Set down, exactly and only, everything from the line containing "text-align: center ->" down to the line containing "padding-left: 8px ->" in the data below; the pictures are not part of the copy.

DATA SECTION:
◆ ◆ ◆ ◆
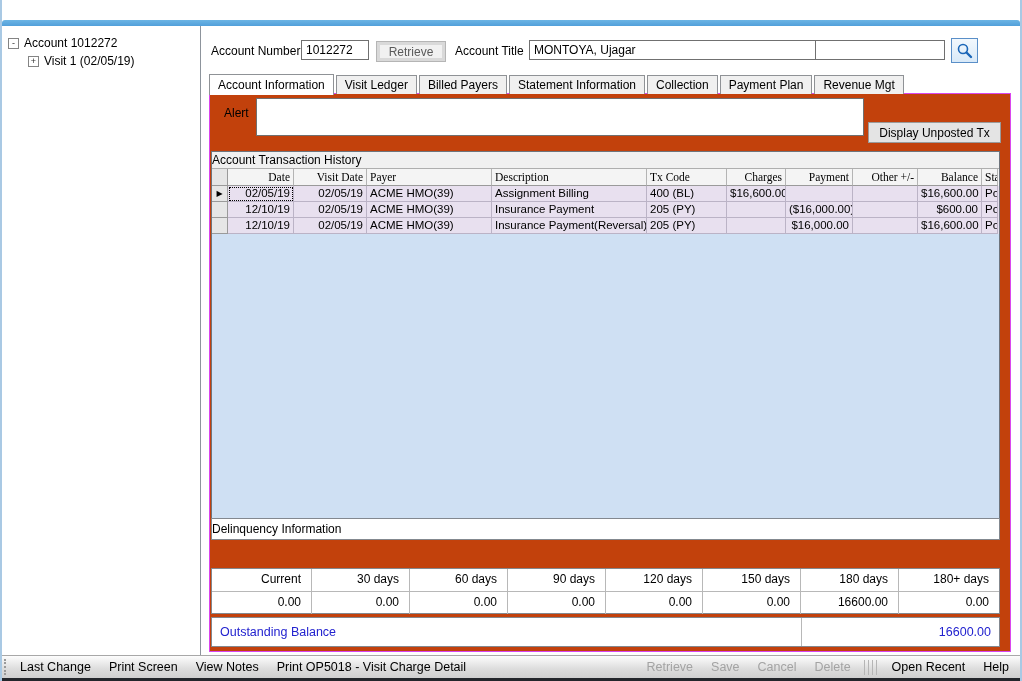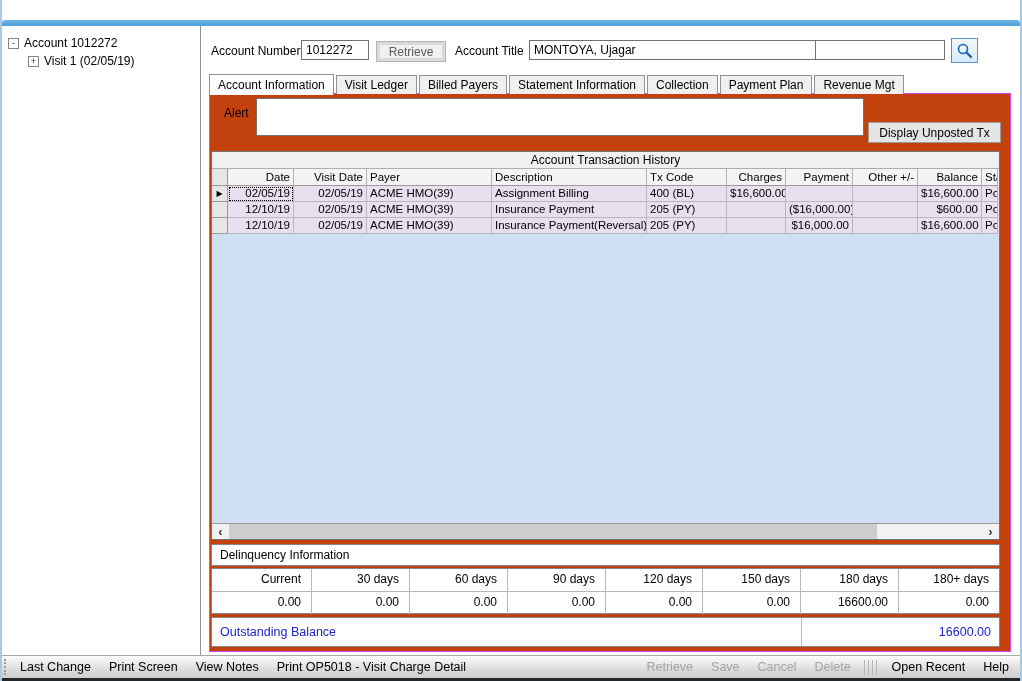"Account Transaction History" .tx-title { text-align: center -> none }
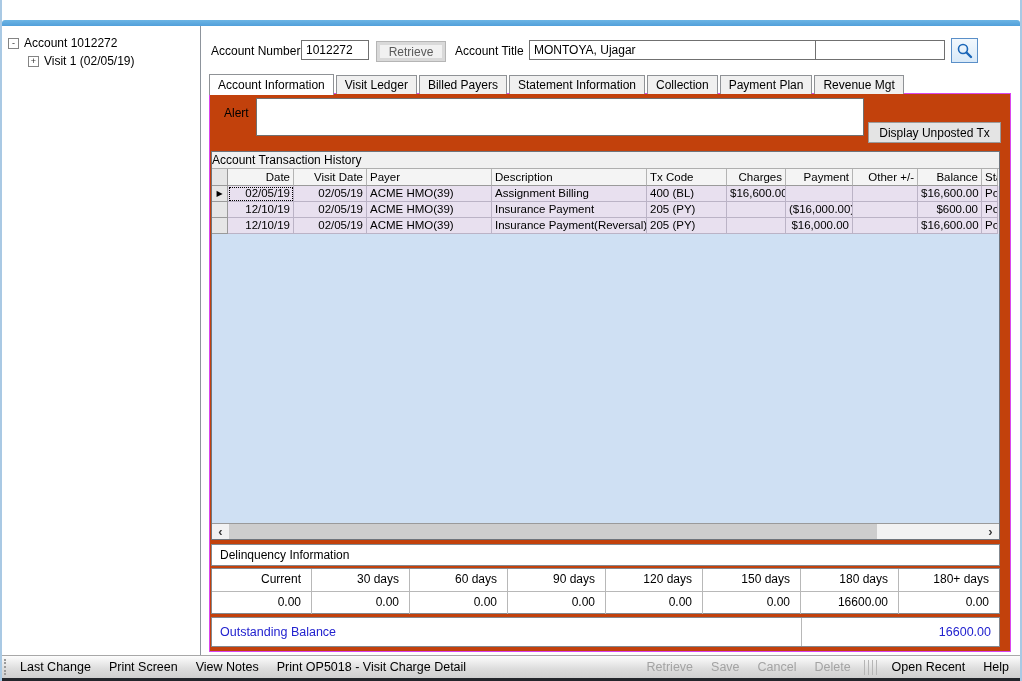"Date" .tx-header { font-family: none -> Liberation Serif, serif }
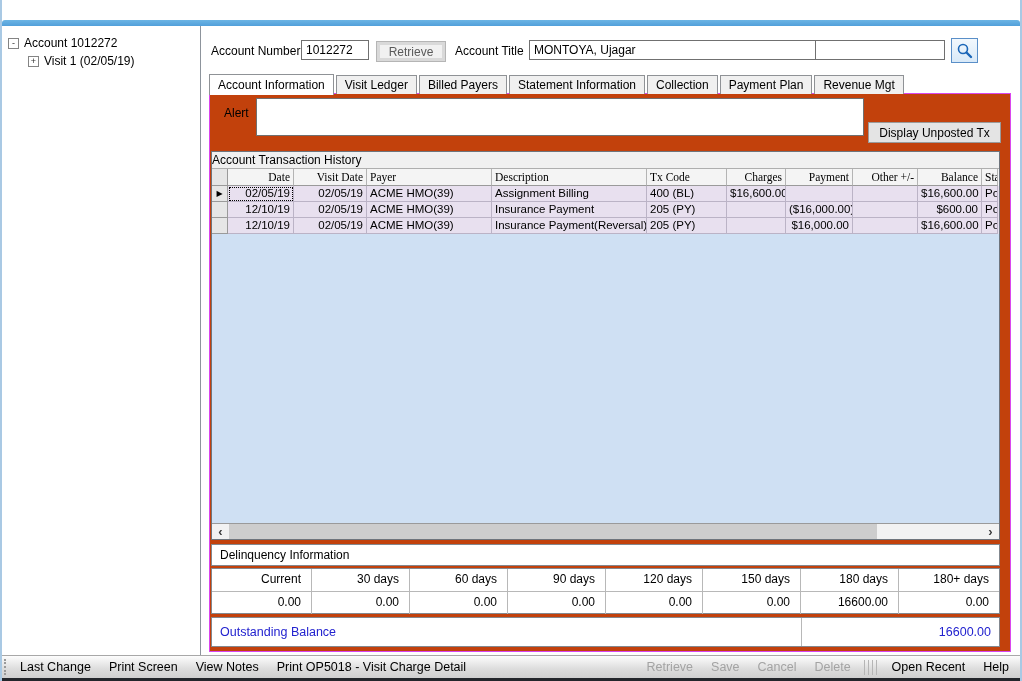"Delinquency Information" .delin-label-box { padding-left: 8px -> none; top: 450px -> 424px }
◆ ◆ ◆ ◆
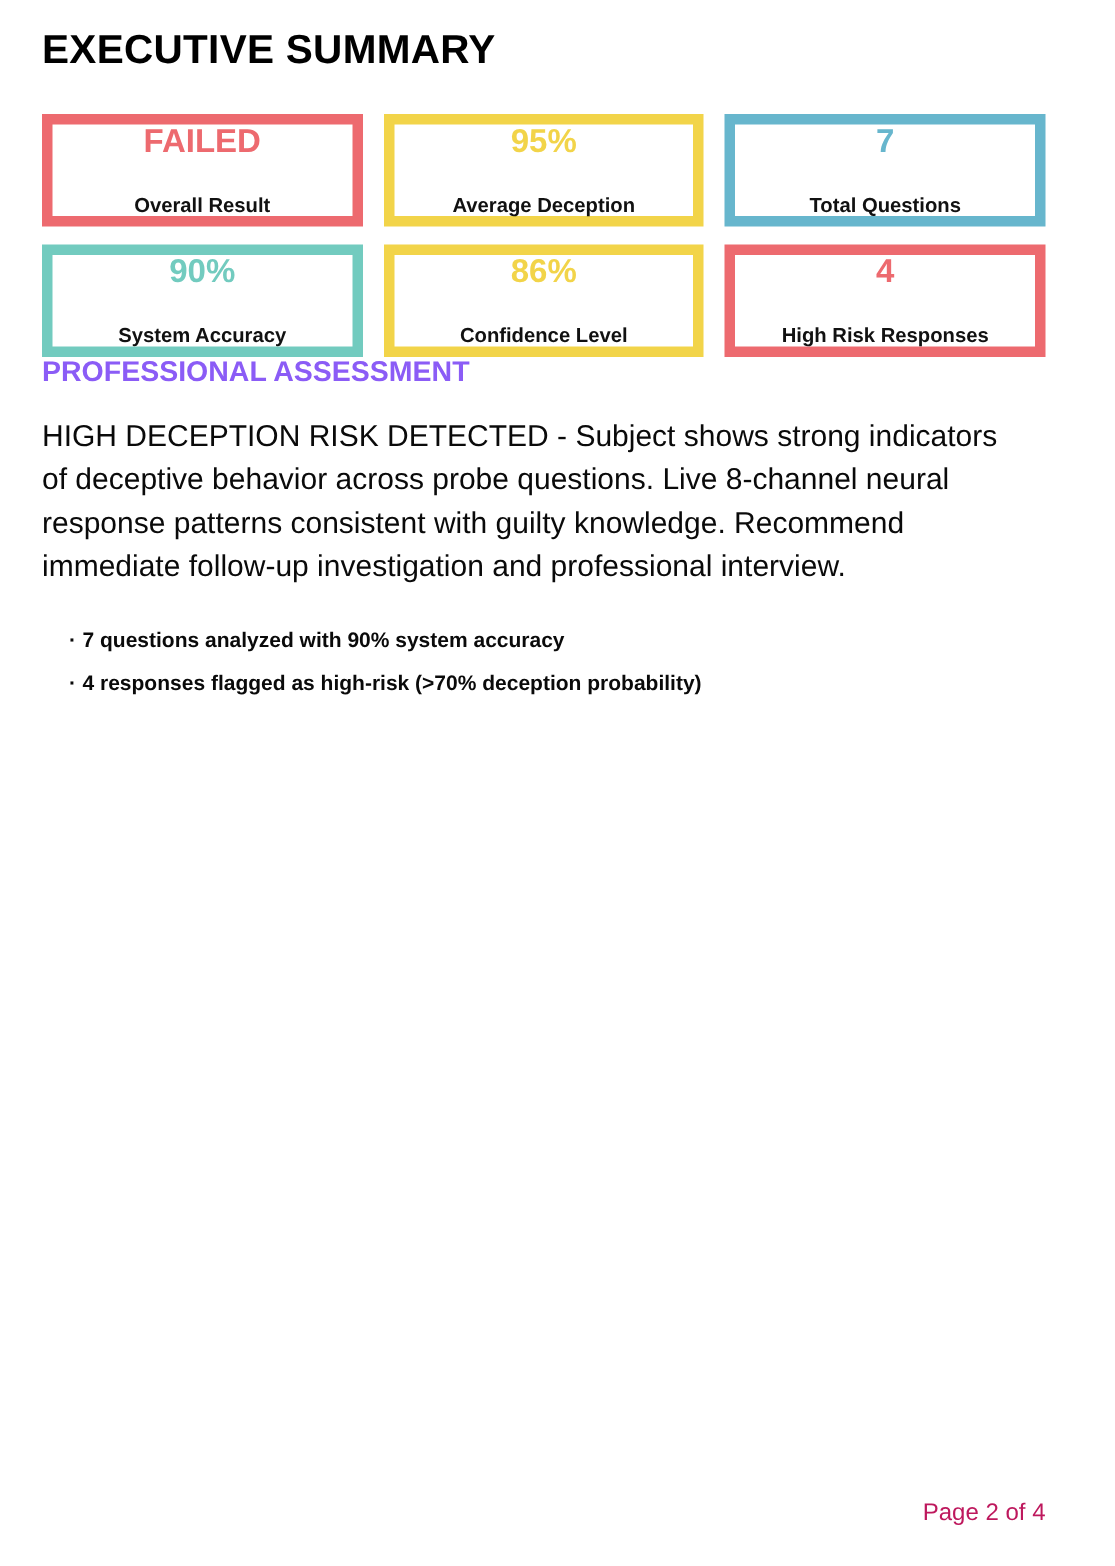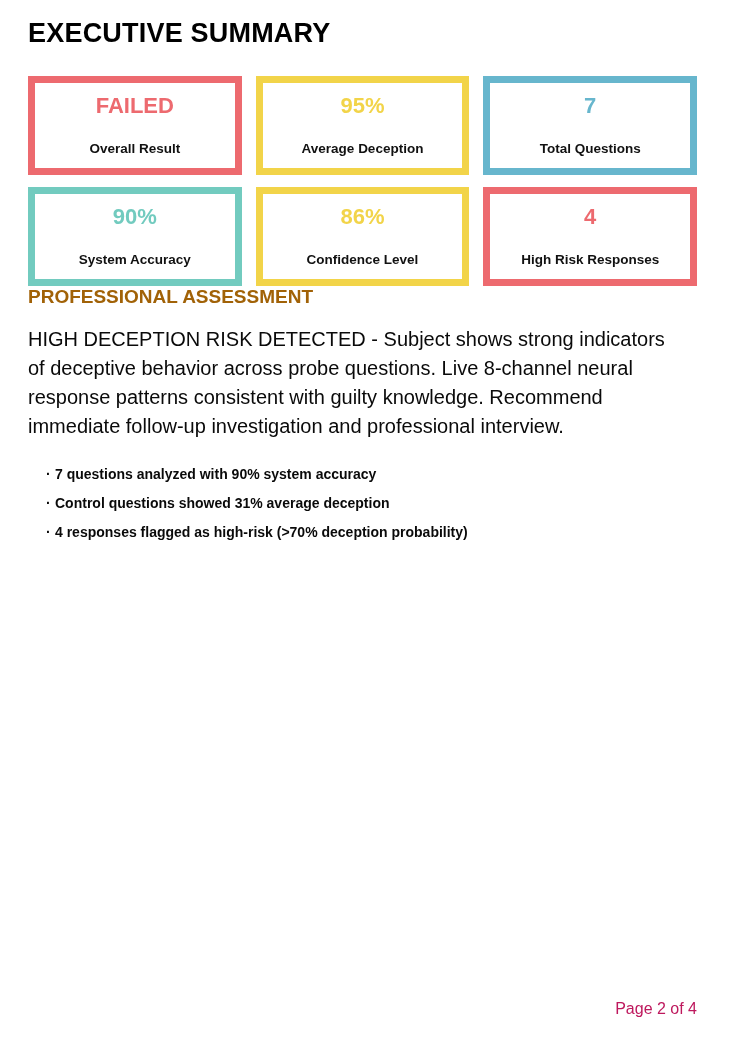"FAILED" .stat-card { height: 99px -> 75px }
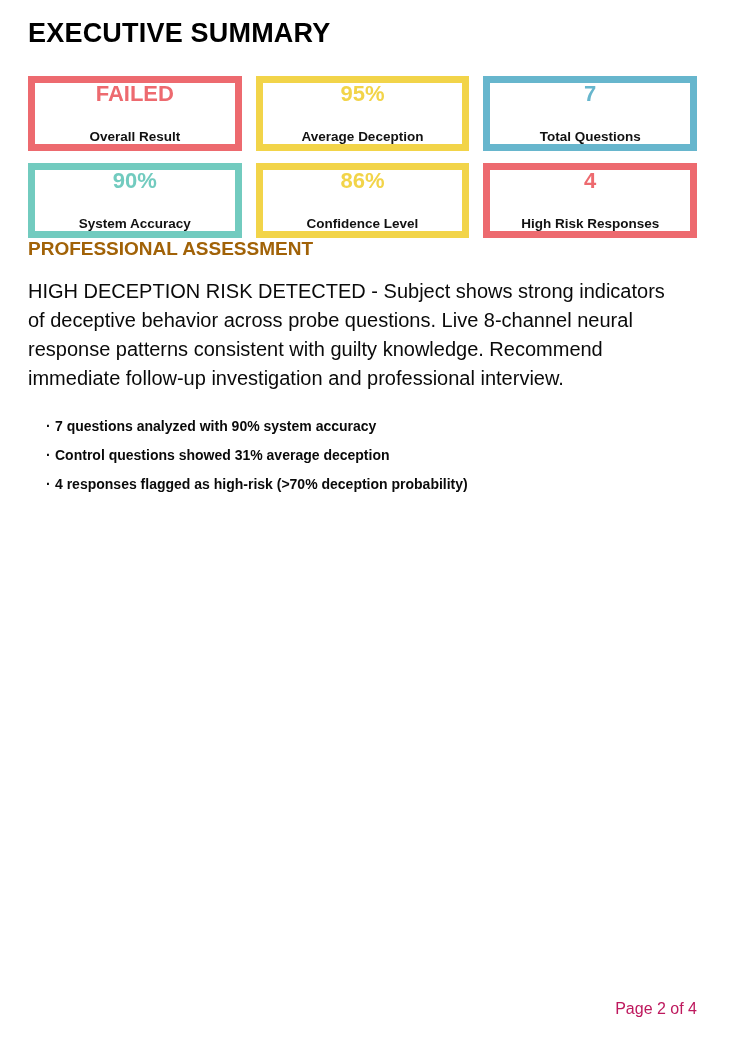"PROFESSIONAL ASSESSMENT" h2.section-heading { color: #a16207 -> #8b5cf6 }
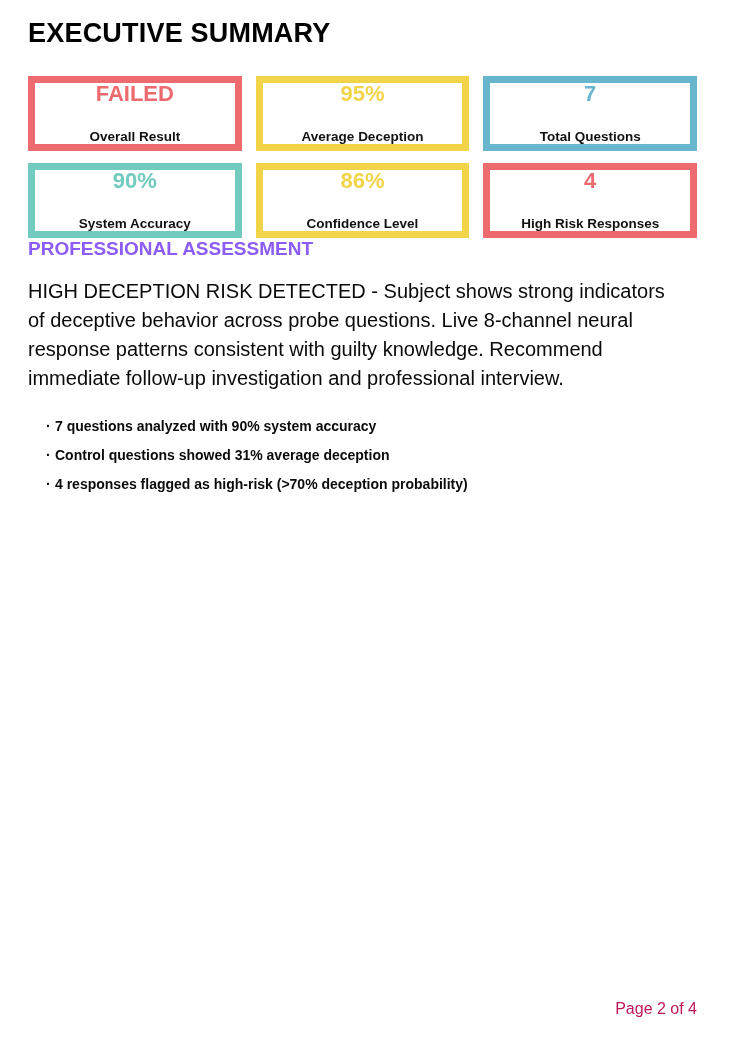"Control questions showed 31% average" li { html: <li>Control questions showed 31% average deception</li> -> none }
◆ ◆ ◆ ◆
EXPECTED OUTPUT:
"Account Transaction History" .tx-title { text-align: center -> none }
"Date" .tx-header { font-family: none -> Liberation Serif, serif }
"Delinquency Information" .delin-label-box { padding-left: 8px -> none; top: 450px -> 424px }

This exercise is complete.